October 22nd, 2012

Targeted Skill Development: Building Blocks to Better Learning


Teachers have much to teach these days. There’s the standard content knowledge students need to take from their courses, all the while the amount of new information in all our fields continues to grow exponentially. Next, there are all those essential intellectual skills like critical thinking, problem solving, analysis of evidence, argument construction to start the list. Then there are the basic skills many students are missing — like the ability to do college level reading, write coherently and calculate correctly — and all those study skills, like time management, review strategies, attentive listening and good note taking. Lastly, there are the metacognitive skills and the fact that most students aren’t aware of themselves as learners and don’t monitor how they are or are not learning. How in the world can a teacher address all these learning needs in a 15-week course?

The task is impossible, but that doesn’t prevent some teachers from trying and then feeling badly that they didn’t do as much as they should have for students. That is part of what makes teachers excellent, but it’s also part of what wears us out.

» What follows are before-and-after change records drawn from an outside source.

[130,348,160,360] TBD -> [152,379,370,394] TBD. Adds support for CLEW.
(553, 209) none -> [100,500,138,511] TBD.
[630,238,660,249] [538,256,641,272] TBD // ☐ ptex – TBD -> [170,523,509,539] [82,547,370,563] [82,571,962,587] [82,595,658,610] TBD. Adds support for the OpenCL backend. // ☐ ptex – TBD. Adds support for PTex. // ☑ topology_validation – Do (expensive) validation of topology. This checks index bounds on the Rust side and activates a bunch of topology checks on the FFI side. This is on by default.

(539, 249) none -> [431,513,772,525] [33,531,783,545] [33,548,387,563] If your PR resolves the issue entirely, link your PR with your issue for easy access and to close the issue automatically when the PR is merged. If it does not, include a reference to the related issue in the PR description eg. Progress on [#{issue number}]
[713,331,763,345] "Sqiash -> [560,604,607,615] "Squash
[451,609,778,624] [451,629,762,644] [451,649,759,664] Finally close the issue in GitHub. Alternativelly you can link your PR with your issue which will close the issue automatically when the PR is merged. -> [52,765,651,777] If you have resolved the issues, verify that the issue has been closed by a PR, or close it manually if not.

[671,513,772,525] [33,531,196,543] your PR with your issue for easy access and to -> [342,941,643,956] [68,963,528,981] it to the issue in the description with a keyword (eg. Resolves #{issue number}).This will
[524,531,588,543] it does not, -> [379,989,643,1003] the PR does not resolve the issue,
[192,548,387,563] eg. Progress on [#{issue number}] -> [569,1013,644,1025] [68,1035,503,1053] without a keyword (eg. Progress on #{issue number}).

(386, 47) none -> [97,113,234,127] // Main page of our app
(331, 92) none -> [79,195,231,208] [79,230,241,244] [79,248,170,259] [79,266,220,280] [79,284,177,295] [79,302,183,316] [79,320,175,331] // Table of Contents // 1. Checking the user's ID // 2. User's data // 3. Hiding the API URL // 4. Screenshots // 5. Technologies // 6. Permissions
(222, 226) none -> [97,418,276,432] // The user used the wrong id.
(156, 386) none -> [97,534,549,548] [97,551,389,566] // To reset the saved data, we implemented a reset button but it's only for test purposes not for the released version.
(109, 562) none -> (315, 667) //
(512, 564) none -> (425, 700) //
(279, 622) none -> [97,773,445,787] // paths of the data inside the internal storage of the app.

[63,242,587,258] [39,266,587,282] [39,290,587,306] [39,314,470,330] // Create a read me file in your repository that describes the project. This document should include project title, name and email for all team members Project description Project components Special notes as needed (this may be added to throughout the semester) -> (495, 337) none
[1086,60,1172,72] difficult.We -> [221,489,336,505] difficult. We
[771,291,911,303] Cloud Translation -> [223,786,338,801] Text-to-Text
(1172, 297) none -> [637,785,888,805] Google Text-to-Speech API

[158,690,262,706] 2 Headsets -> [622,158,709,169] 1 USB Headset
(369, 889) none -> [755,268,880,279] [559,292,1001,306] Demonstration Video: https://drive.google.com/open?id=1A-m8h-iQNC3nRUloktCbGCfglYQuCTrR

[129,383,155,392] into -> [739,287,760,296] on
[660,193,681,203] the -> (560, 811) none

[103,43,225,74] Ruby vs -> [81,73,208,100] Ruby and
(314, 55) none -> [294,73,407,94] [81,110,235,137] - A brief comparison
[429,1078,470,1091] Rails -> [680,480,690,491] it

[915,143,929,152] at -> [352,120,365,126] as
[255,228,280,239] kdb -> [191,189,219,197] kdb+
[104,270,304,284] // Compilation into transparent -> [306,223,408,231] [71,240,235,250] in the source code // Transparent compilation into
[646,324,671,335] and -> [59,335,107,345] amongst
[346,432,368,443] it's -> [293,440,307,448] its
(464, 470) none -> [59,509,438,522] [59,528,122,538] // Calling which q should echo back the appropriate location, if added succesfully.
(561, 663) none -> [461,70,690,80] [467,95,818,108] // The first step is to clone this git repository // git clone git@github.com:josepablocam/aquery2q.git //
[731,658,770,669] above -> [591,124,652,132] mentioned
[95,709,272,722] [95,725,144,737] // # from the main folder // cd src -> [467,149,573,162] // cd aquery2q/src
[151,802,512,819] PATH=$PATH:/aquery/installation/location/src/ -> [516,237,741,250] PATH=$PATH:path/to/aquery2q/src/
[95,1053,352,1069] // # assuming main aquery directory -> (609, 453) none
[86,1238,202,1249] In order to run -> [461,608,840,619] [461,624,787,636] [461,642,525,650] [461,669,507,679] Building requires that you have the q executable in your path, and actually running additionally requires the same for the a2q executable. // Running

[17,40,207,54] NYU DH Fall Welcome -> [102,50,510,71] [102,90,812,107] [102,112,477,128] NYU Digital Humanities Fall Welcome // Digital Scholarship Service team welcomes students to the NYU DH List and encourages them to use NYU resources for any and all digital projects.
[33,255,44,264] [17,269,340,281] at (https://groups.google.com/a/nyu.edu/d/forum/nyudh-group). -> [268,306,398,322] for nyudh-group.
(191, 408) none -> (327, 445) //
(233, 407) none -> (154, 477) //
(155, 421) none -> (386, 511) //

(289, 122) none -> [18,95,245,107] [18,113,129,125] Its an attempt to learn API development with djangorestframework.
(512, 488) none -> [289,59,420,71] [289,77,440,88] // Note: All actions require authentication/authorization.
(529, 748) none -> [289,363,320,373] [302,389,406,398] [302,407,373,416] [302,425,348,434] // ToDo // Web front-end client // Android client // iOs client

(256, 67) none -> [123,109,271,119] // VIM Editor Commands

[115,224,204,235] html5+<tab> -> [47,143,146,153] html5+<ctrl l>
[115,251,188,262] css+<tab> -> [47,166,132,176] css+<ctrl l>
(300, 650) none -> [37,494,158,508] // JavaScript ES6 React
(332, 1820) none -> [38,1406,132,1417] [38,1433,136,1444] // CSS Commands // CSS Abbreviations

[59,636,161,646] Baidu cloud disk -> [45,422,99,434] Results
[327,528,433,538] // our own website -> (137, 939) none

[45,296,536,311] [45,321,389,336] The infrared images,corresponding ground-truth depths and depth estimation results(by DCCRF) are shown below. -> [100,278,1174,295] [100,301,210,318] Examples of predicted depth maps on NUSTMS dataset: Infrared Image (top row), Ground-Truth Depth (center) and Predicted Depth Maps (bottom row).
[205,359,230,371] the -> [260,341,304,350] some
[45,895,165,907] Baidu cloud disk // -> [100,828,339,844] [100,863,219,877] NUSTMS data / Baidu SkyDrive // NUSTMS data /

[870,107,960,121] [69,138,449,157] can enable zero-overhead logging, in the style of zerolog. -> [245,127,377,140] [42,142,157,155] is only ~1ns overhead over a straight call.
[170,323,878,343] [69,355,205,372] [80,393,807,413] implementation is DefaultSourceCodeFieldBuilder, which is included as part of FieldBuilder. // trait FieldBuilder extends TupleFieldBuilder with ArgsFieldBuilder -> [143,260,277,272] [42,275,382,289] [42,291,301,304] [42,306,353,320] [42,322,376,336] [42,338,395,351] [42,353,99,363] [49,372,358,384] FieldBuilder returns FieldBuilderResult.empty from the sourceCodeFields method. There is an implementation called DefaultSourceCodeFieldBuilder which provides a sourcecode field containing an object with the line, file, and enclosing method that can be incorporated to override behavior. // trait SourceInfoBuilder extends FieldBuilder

I think the solution is targeted skill development. In a thoughtful, systematic way, teachers select and focus on certain skills. In all honesty, I can’t ever remember doing that when I was teaching, but I often think about it now when working with faculty and I have two hours to share the contents of a book that has taken me several years to write. I ask myself, What do faculty most need to know about this material? What knowledge and skills can springboard them to the next level of understanding? What knowledge and skills best motivate and prepare them to learn more on their own?

These are the questions I’m recommending faculty ask themselves about their students. They should begin by thoughtfully considering what knowledge and skills their students don’t have. Yes, in many cases the list will be long. Just as thoughtfully, the next step is to identify the knowledge and skills that are most essential for success with this content and in light of what students will be learning in their next courses. That should make it possible to narrow the list and identify the two or three most important skills which can then be targeted for development in the course.

Few learning skills develop well without explicit instruction. So, once the skills have been identified, we need to plan how they will be developed. We have to stop imagining that learning skills develop just because students are present in a learning environment. How will those targeted skills be emphasized by what happens in class? What kind of teacher and student activities will promote the awareness and development of them? How can their development be incorporated into assignments? What kind of feedback will be offered to improve them? How will progress be monitored? How will they be assessed at the conclusion of the course?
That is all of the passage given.